_Exercise_: Scan the listing below and copy each line holding the word "content".

Information provided Block Start

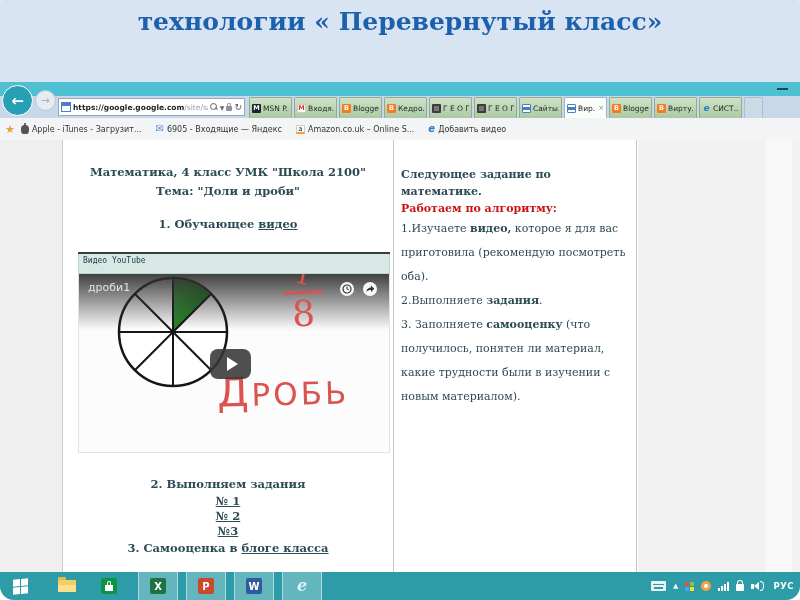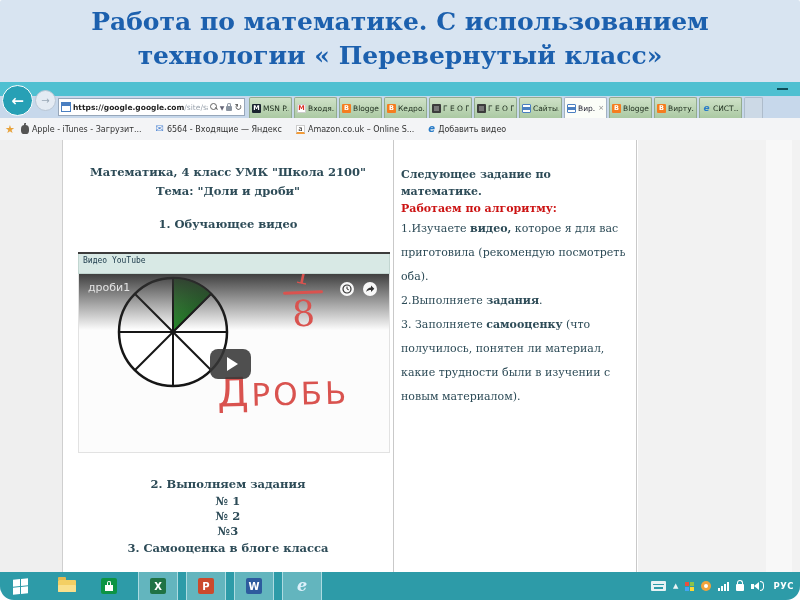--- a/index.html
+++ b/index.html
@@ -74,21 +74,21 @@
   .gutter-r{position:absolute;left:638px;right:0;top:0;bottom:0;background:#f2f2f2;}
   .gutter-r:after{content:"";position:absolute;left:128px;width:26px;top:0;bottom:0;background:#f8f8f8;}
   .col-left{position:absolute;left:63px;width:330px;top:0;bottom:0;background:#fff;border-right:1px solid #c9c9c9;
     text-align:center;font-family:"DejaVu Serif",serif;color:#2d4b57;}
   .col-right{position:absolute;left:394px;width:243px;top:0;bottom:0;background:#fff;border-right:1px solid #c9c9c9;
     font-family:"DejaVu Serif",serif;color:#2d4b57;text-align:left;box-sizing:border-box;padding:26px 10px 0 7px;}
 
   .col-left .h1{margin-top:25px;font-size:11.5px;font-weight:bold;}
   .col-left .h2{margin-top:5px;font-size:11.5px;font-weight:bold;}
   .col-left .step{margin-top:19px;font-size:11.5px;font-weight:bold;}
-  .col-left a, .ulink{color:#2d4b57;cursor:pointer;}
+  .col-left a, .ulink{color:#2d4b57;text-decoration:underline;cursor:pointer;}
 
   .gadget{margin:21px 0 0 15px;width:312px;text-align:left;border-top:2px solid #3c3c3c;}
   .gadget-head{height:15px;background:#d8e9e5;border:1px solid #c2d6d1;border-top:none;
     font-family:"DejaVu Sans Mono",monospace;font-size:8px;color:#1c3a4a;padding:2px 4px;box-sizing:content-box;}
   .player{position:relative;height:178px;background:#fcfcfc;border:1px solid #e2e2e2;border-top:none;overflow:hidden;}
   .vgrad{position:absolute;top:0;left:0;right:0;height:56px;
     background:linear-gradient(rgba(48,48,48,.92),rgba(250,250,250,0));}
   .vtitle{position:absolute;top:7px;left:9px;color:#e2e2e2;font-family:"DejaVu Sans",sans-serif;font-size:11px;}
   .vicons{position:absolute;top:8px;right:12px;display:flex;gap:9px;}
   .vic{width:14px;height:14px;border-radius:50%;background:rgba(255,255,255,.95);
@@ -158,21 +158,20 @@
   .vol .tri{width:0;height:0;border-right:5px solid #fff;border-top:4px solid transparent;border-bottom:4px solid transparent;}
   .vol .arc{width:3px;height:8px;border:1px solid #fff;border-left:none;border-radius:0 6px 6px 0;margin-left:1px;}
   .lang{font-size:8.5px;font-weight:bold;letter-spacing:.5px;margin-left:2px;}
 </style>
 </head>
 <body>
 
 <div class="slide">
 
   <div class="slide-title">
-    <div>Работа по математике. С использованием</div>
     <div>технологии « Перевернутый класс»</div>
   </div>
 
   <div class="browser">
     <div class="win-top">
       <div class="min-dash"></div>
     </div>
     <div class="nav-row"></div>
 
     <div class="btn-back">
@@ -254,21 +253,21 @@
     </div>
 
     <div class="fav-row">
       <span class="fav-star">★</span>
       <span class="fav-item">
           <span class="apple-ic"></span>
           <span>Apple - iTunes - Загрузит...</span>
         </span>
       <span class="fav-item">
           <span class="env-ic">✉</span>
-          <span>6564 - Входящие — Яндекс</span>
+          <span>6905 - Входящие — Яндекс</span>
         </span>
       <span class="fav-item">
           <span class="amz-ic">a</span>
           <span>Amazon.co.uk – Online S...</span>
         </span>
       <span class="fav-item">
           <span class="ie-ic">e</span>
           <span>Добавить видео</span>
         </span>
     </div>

Information provided Block End

_Expected answer_:
   .gutter-r:after{content:"";position:absolute;left:128px;width:26px;top:0;bottom:0;background:#f8f8f8;}
     font-family:"DejaVu Sans Mono",monospace;font-size:8px;color:#1c3a4a;padding:2px 4px;box-sizing:content-box;}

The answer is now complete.